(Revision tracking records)
########################################
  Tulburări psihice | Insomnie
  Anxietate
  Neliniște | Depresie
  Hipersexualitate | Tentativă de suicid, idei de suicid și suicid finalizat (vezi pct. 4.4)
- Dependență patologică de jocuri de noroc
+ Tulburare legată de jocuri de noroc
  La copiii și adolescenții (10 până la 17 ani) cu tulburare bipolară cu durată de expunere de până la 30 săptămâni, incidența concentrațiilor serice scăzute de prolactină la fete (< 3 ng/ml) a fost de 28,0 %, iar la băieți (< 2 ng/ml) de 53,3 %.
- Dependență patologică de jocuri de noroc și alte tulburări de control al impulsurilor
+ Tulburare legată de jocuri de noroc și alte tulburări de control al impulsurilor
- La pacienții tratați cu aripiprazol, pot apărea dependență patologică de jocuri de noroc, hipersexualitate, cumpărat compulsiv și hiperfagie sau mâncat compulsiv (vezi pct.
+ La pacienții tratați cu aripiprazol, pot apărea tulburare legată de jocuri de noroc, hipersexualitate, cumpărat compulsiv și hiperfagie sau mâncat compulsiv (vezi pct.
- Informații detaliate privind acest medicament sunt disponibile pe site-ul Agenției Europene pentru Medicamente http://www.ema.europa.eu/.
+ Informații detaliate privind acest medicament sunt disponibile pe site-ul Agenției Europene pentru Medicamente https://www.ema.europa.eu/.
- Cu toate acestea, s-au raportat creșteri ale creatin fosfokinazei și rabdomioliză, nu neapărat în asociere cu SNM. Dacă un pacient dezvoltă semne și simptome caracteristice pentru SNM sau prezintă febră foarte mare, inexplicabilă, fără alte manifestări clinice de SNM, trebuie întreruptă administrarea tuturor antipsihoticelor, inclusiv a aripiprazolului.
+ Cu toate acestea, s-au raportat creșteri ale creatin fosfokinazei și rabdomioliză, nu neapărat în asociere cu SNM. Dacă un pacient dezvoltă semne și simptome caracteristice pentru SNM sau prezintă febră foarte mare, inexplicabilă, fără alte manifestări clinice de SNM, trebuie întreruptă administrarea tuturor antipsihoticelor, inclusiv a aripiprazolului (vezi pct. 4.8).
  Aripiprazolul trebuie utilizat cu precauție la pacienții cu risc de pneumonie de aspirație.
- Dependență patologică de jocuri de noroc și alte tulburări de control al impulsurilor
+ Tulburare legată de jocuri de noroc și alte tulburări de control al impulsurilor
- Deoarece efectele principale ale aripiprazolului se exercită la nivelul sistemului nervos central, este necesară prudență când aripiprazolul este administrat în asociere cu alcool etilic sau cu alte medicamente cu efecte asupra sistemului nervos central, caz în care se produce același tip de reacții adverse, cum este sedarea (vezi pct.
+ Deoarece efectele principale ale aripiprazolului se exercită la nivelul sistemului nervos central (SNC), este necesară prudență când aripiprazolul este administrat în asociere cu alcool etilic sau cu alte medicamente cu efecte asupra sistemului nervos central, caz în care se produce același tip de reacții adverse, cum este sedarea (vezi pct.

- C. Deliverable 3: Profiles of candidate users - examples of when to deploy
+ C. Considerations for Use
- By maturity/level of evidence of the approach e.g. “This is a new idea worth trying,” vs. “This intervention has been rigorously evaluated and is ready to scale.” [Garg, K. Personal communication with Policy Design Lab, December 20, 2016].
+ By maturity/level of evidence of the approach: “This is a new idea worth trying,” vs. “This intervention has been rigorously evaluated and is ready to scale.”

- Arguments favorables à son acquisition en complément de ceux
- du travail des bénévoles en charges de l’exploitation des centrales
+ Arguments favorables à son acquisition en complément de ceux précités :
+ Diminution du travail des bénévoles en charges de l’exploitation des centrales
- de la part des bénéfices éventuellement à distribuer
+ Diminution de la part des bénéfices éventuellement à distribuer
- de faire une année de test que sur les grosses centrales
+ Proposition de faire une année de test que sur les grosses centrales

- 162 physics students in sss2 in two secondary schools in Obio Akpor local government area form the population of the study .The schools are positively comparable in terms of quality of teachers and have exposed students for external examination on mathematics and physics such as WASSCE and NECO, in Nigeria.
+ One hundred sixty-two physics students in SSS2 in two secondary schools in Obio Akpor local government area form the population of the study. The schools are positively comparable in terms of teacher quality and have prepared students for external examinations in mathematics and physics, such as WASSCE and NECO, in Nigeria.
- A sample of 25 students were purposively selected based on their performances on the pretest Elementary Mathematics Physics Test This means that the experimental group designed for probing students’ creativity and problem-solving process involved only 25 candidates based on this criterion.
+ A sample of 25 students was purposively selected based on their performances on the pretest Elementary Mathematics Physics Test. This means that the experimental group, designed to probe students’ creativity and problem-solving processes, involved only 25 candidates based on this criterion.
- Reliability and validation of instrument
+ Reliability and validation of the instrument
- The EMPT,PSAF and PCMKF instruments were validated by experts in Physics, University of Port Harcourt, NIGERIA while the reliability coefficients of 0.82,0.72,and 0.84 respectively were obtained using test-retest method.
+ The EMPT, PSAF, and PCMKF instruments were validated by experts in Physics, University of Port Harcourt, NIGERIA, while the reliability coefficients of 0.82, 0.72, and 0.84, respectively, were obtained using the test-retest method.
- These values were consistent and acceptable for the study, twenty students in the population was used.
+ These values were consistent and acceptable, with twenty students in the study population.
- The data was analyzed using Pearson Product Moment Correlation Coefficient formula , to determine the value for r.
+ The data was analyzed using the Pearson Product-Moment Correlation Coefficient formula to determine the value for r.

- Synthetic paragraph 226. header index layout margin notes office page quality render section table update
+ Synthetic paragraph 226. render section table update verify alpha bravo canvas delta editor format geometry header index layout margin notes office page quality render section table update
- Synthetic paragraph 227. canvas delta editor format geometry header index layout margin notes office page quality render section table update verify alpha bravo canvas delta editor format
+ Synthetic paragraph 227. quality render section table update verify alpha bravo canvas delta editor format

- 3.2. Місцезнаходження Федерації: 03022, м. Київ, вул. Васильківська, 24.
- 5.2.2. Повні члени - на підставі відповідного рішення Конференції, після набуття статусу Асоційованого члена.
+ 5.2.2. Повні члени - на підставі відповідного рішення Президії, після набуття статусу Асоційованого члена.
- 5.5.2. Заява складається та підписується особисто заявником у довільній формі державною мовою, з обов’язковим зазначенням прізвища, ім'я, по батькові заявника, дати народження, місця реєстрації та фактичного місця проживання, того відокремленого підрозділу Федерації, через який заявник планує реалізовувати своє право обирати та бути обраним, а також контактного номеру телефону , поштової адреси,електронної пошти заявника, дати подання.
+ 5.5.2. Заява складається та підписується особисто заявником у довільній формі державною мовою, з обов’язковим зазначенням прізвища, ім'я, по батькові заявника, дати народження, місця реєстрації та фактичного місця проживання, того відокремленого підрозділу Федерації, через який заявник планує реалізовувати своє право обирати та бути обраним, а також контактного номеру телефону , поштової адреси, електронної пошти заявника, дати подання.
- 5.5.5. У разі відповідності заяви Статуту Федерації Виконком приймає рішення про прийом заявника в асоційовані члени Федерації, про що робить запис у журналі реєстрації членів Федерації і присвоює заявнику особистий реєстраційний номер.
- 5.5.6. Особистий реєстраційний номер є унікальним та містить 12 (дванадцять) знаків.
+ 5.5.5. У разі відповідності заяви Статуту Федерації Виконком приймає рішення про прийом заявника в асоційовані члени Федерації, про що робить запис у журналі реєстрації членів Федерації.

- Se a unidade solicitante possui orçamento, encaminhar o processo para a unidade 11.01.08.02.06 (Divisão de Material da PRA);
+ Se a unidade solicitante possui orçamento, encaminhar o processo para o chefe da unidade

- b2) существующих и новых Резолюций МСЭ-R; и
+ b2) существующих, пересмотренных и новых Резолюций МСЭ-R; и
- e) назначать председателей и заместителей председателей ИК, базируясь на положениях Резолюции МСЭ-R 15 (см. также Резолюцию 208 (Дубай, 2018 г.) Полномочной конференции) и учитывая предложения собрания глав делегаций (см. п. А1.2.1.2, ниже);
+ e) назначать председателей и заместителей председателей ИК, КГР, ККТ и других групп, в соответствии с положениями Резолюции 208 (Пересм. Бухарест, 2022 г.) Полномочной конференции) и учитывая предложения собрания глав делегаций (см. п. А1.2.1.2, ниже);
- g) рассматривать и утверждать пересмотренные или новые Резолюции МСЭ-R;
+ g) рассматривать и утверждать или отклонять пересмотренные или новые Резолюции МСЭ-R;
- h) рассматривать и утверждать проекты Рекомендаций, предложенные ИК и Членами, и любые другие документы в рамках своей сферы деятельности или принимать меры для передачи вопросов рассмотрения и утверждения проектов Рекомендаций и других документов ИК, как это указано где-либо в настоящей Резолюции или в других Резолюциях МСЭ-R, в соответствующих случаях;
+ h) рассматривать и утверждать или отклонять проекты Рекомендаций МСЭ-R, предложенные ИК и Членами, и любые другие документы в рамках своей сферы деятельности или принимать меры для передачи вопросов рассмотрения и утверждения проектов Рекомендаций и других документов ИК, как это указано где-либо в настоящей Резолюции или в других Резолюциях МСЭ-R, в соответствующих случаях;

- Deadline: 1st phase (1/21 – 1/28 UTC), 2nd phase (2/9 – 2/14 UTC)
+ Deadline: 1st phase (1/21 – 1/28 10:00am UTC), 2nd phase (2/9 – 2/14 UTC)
########################################
• _WORK TASK_
Given the records above, reproduce precisely and only the lines between the line holding "- A sample of" and the line holding "formula to determine the value for r.", inclusive.

• _RESPONSE AREA_
- A sample of 25 students were purposively selected based on their performances on the pretest Elementary Mathematics Physics Test This means that the experimental group designed for probing students’ creativity and problem-solving process involved only 25 candidates based on this criterion.
+ A sample of 25 students was purposively selected based on their performances on the pretest Elementary Mathematics Physics Test. This means that the experimental group, designed to probe students’ creativity and problem-solving processes, involved only 25 candidates based on this criterion.
- Reliability and validation of instrument
+ Reliability and validation of the instrument
- The EMPT,PSAF and PCMKF instruments were validated by experts in Physics, University of Port Harcourt, NIGERIA while the reliability coefficients of 0.82,0.72,and 0.84 respectively were obtained using test-retest method.
+ The EMPT, PSAF, and PCMKF instruments were validated by experts in Physics, University of Port Harcourt, NIGERIA, while the reliability coefficients of 0.82, 0.72, and 0.84, respectively, were obtained using the test-retest method.
- These values were consistent and acceptable for the study, twenty students in the population was used.
+ These values were consistent and acceptable, with twenty students in the study population.
- The data was analyzed using Pearson Product Moment Correlation Coefficient formula , to determine the value for r.
+ The data was analyzed using the Pearson Product-Moment Correlation Coefficient formula to determine the value for r.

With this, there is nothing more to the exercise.